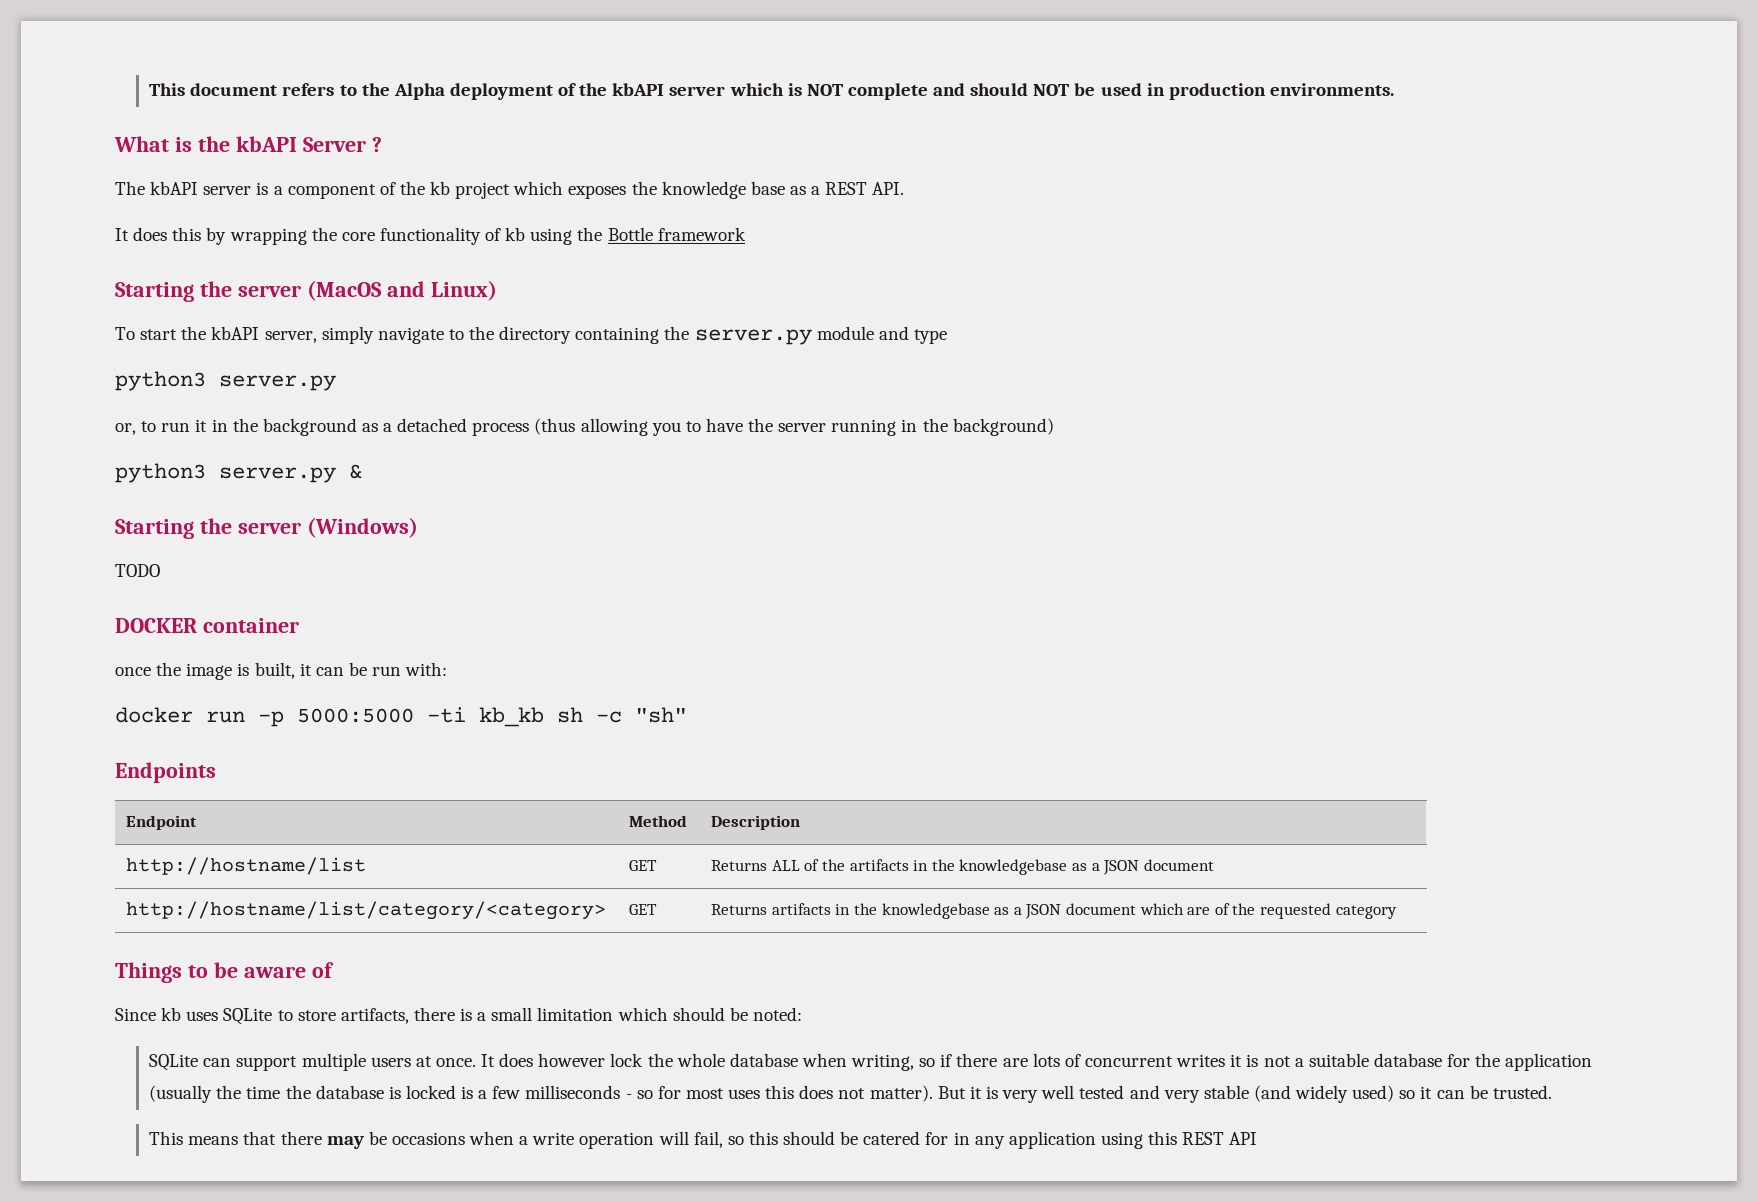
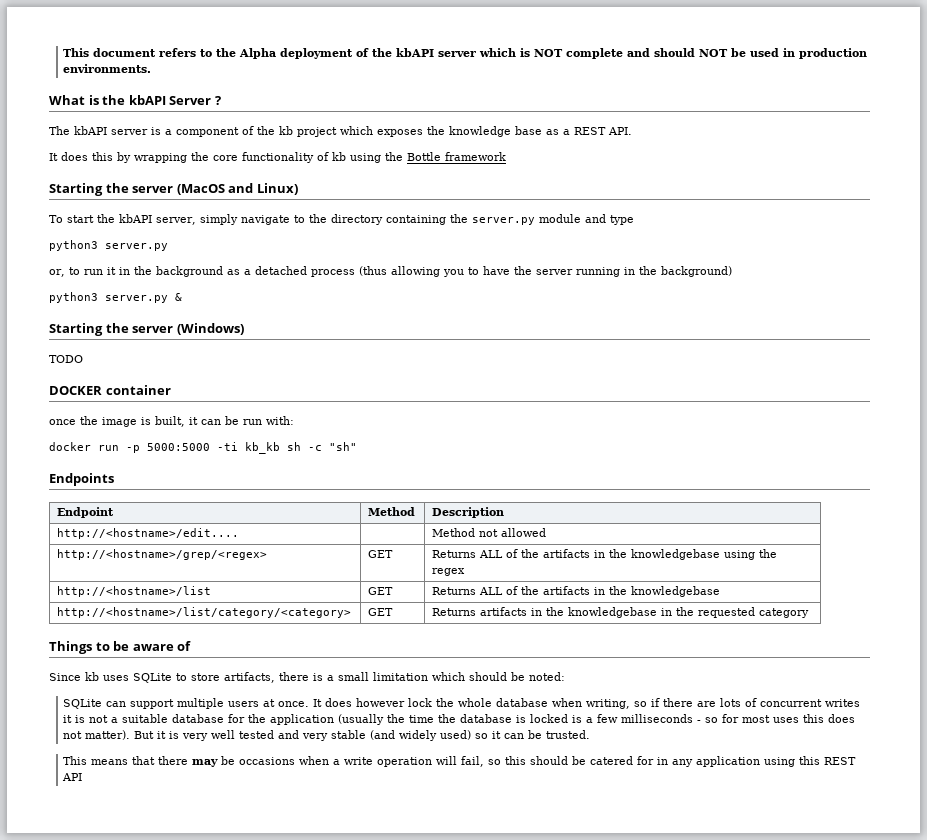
[126,857,367,875] [629,860,658,871] [711,859,1214,875] [126,901,607,920] http://hostname/list | GET | Returns ALL of the artifacts in the knowledgebase as a JSON document // http://hostname/list/category/<category> -> [57,528,240,539] [432,528,547,537] [57,549,268,560] [368,550,394,558] [432,549,778,560] [432,568,466,576] [57,586,212,597] [368,587,394,595] [432,586,721,597] [57,607,352,618] http://<hostname>/edit.... | | Method not allowed // http://<hostname>/grep/<regex> | GET | Returns ALL of the artifacts in the knowledgebase using the regex // http://<hostname>/list | GET | Returns ALL of the artifacts in the knowledgebase // http://<hostname>/list/category/<category>
[994,903,1230,919] as a JSON document which are of -> [661,608,673,616] in

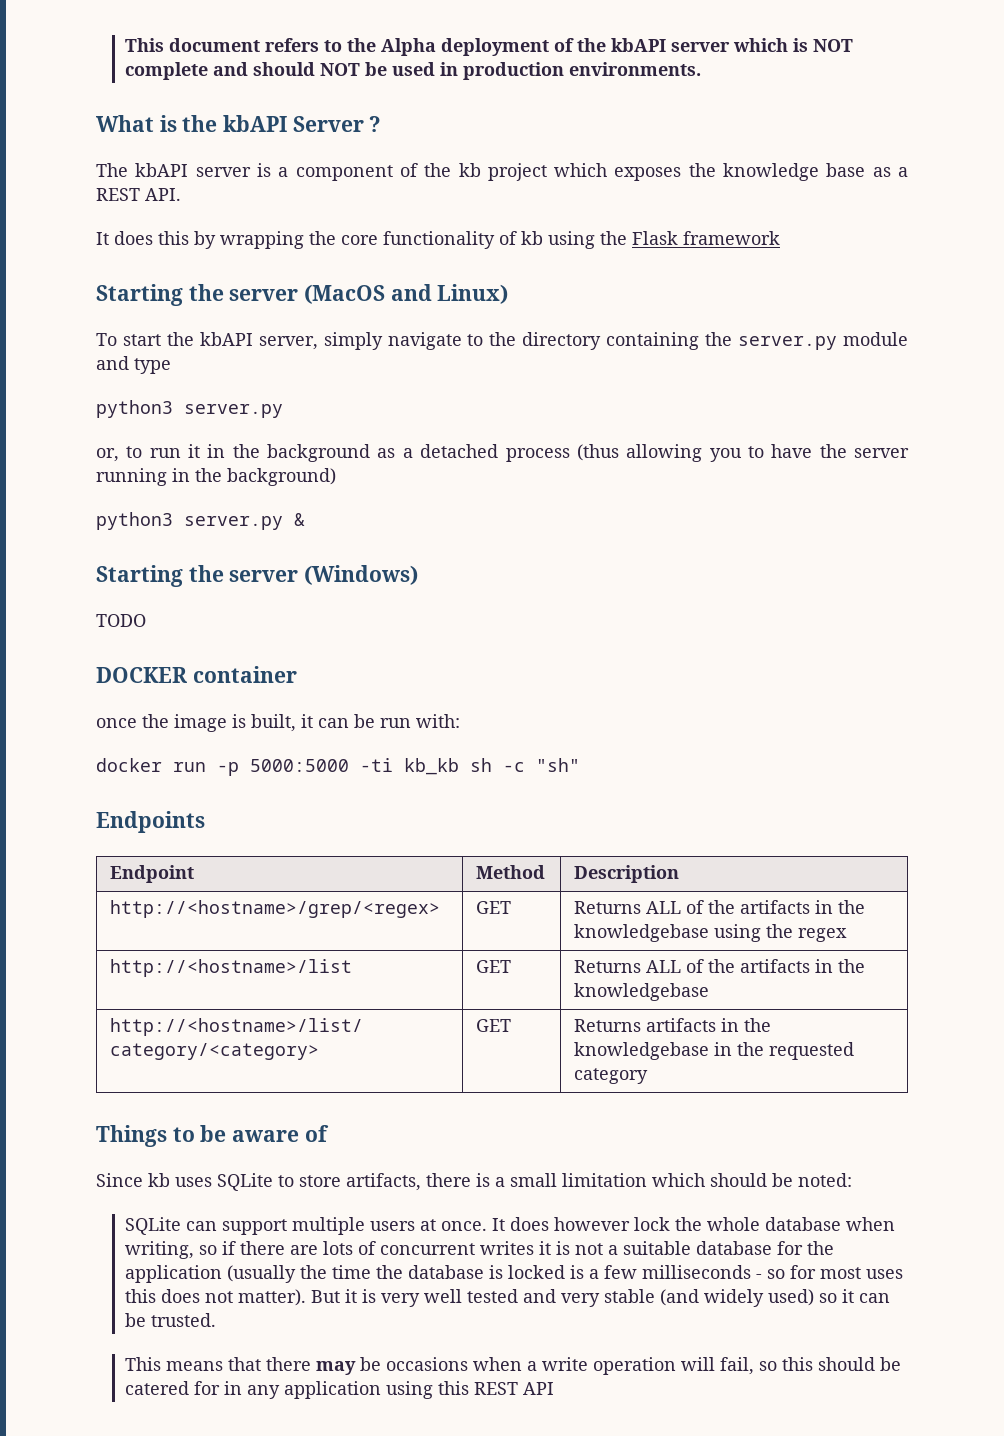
[407,152,441,161] Bottle -> [632,231,678,245] Flask
[57,528,240,539] [432,528,547,537] // http://<hostname>/edit.... | | Method not allowed -> (679, 874) none

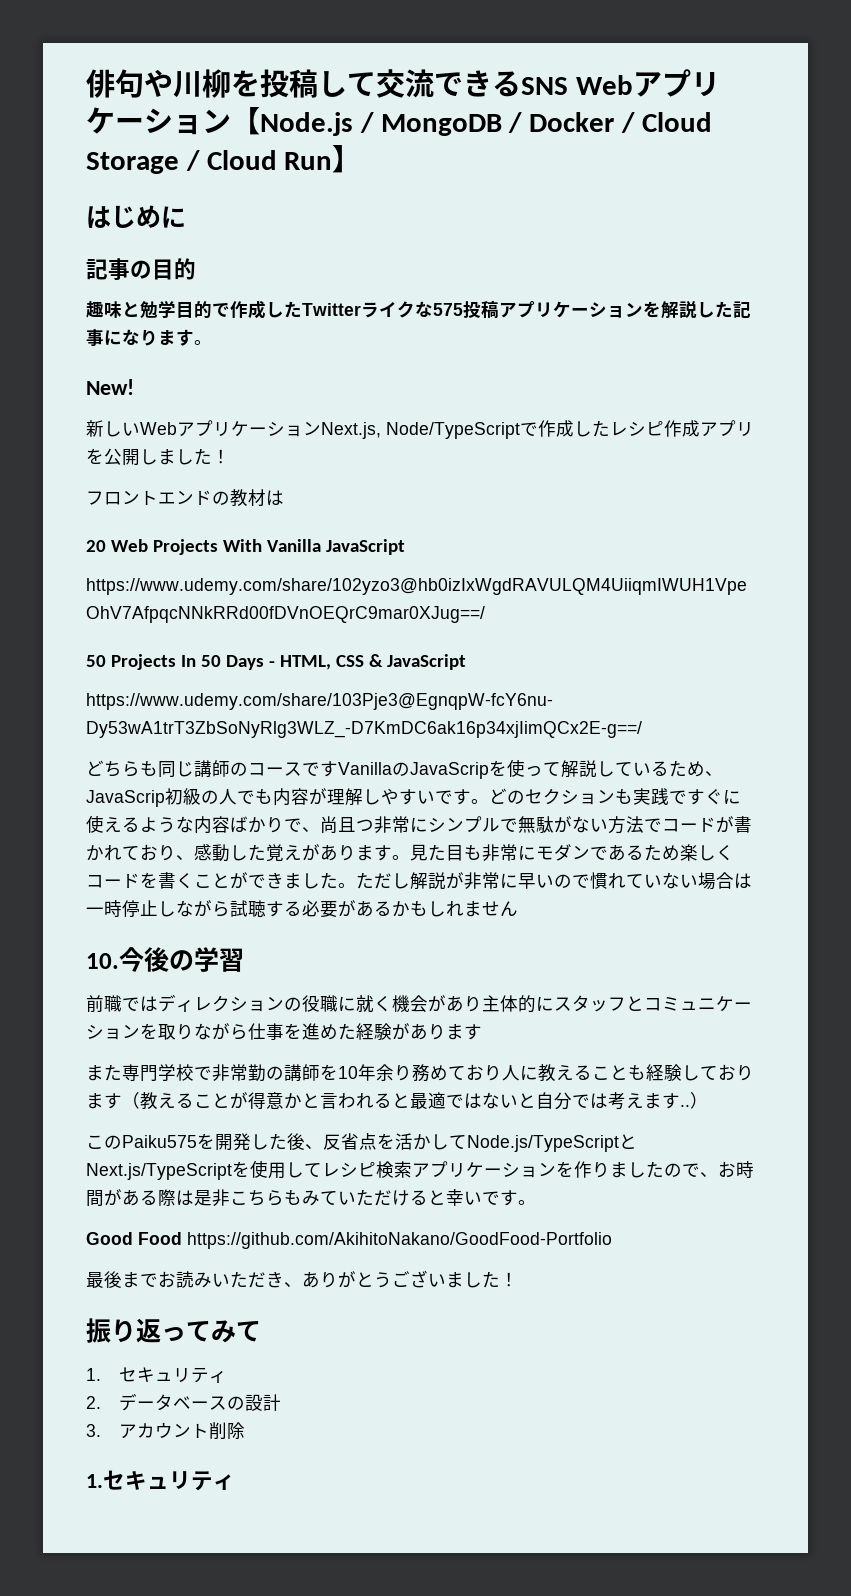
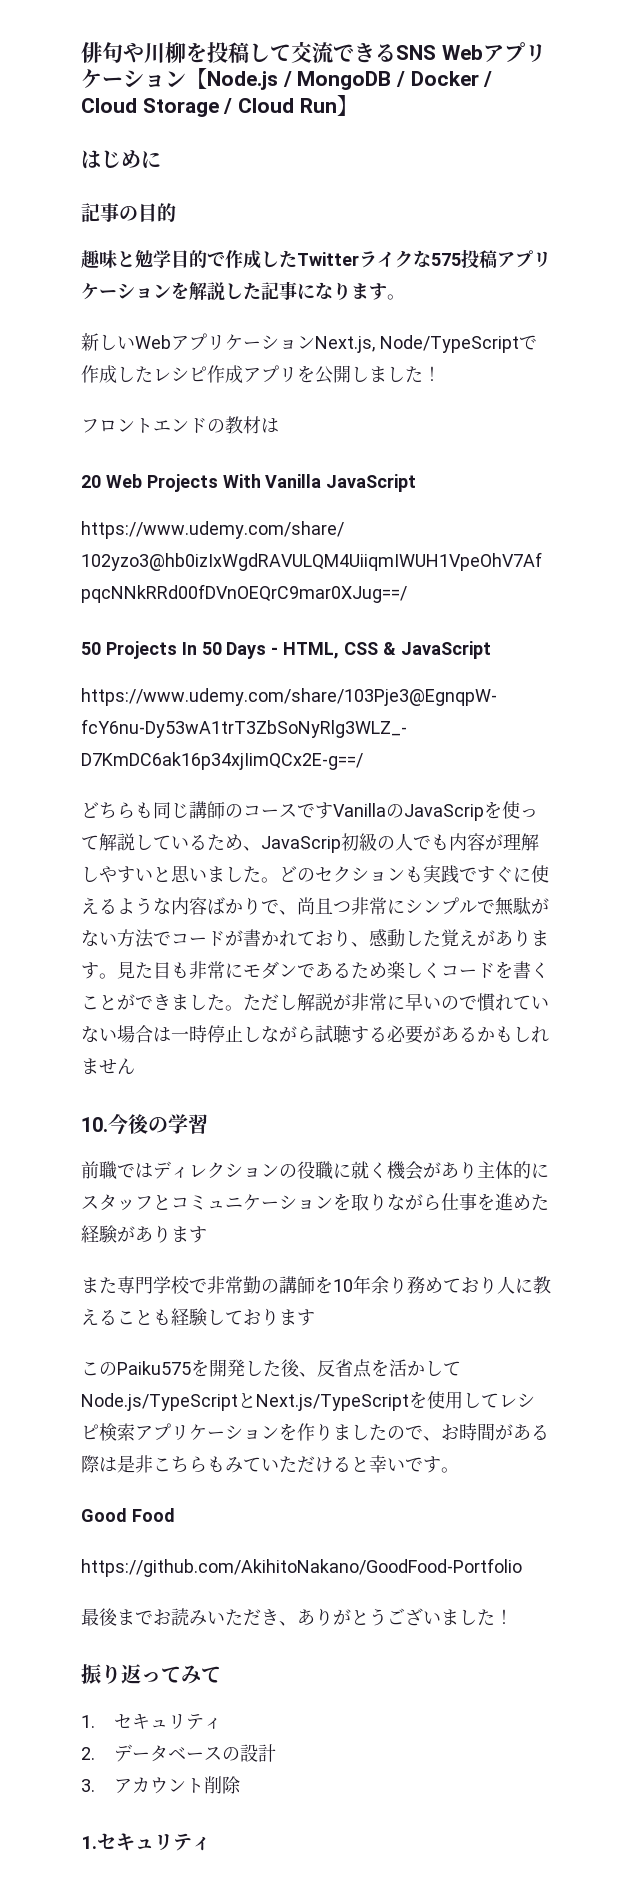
[86,379,134,395] // New! -> (405, 297) none
[435,789,471,805] です -> [153,865,261,883] と思いました
[122,1092,708,1110] （教えることが得意かと言われると最適ではないと自分では考えます..） -> (315, 1317) none
(182, 1238) none -> (175, 1515) //

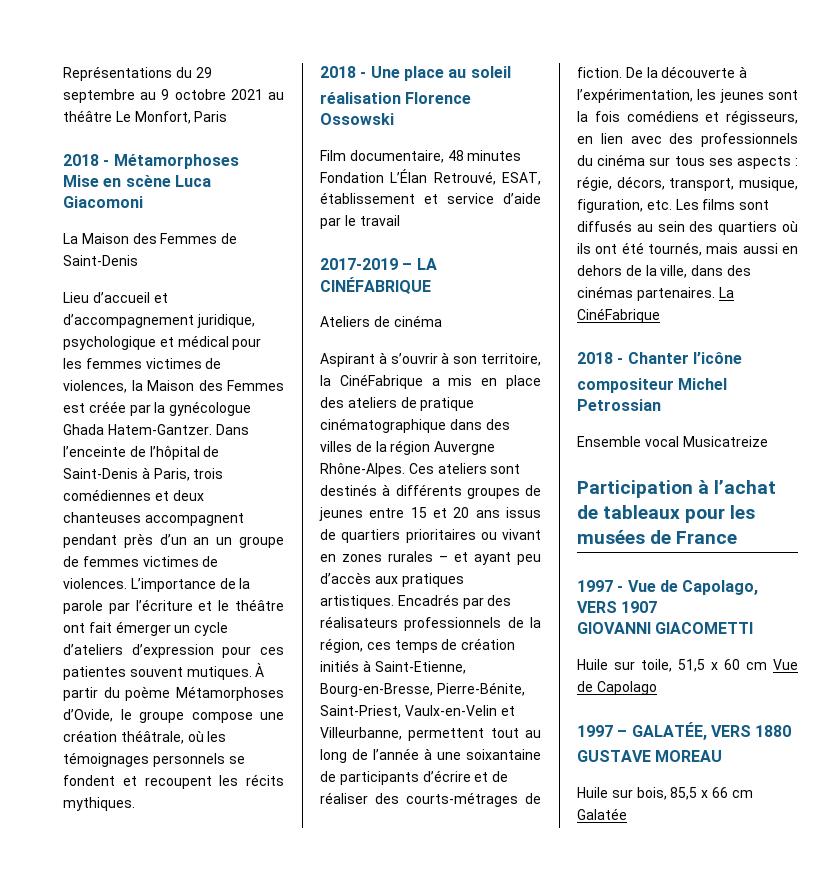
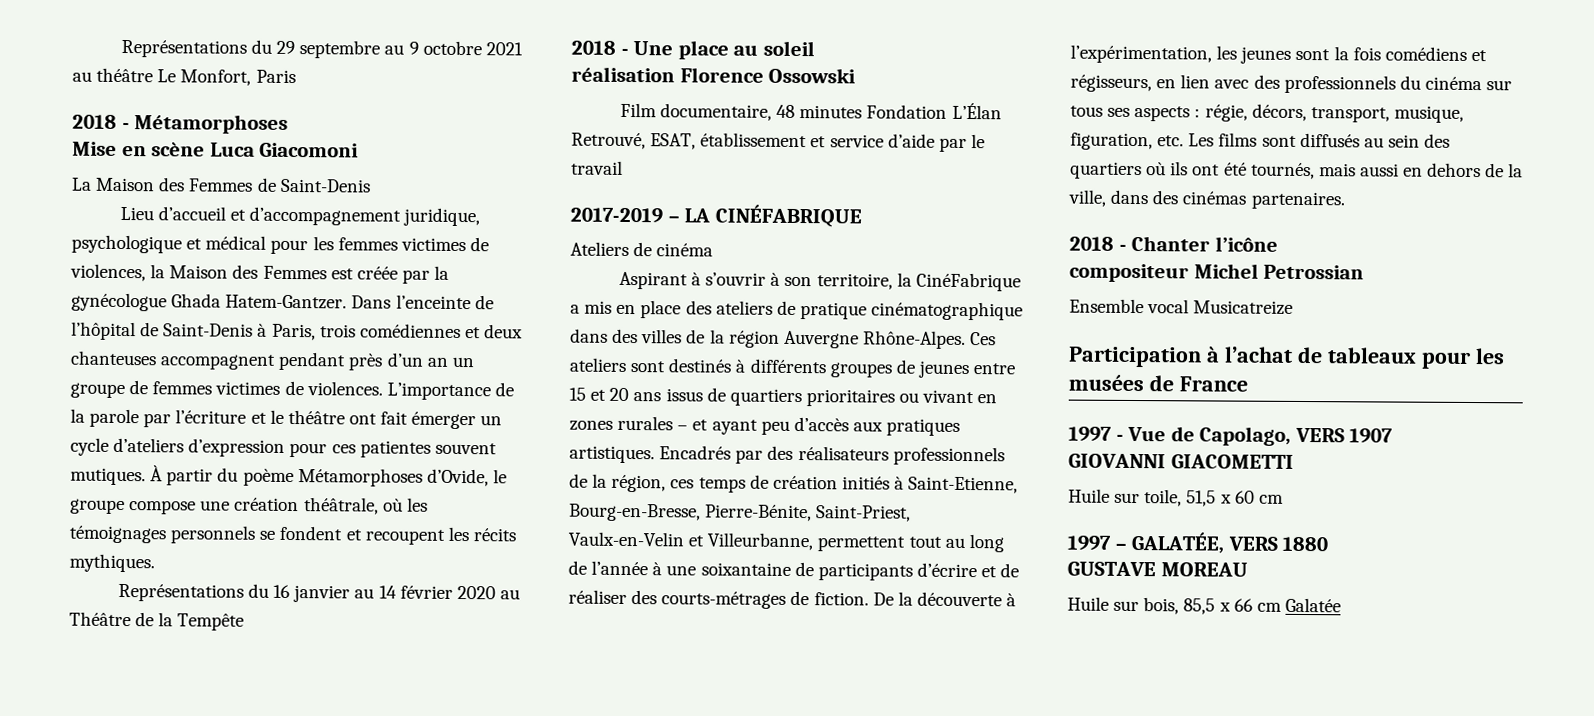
(135, 804) none -> [117,583,520,603] [69,611,245,631] // Représentations du 16 janvier au 14 février 2020 au Théâtre de la Tempête
[718,287,734,298] [577,308,660,323] La CinéFabrique -> (1345, 200) none
[773,659,798,670] [577,681,657,695] Vue de Capolago -> (1284, 499) none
========
What the task asks.
Copy word for word every line from the one holding "[122,1092,708,1110] （教えることが得意かと言われると最適ではないと自分では考えます..） ->" to the end of the listing, both ends included, but do not copy any pictures.

Exercise output.
[122,1092,708,1110] （教えることが得意かと言われると最適ではないと自分では考えます..） -> (315, 1317) none
(182, 1238) none -> (175, 1515) //

(135, 804) none -> [117,583,520,603] [69,611,245,631] // Représentations du 16 janvier au 14 février 2020 au Théâtre de la Tempête
[718,287,734,298] [577,308,660,323] La CinéFabrique -> (1345, 200) none
[773,659,798,670] [577,681,657,695] Vue de Capolago -> (1284, 499) none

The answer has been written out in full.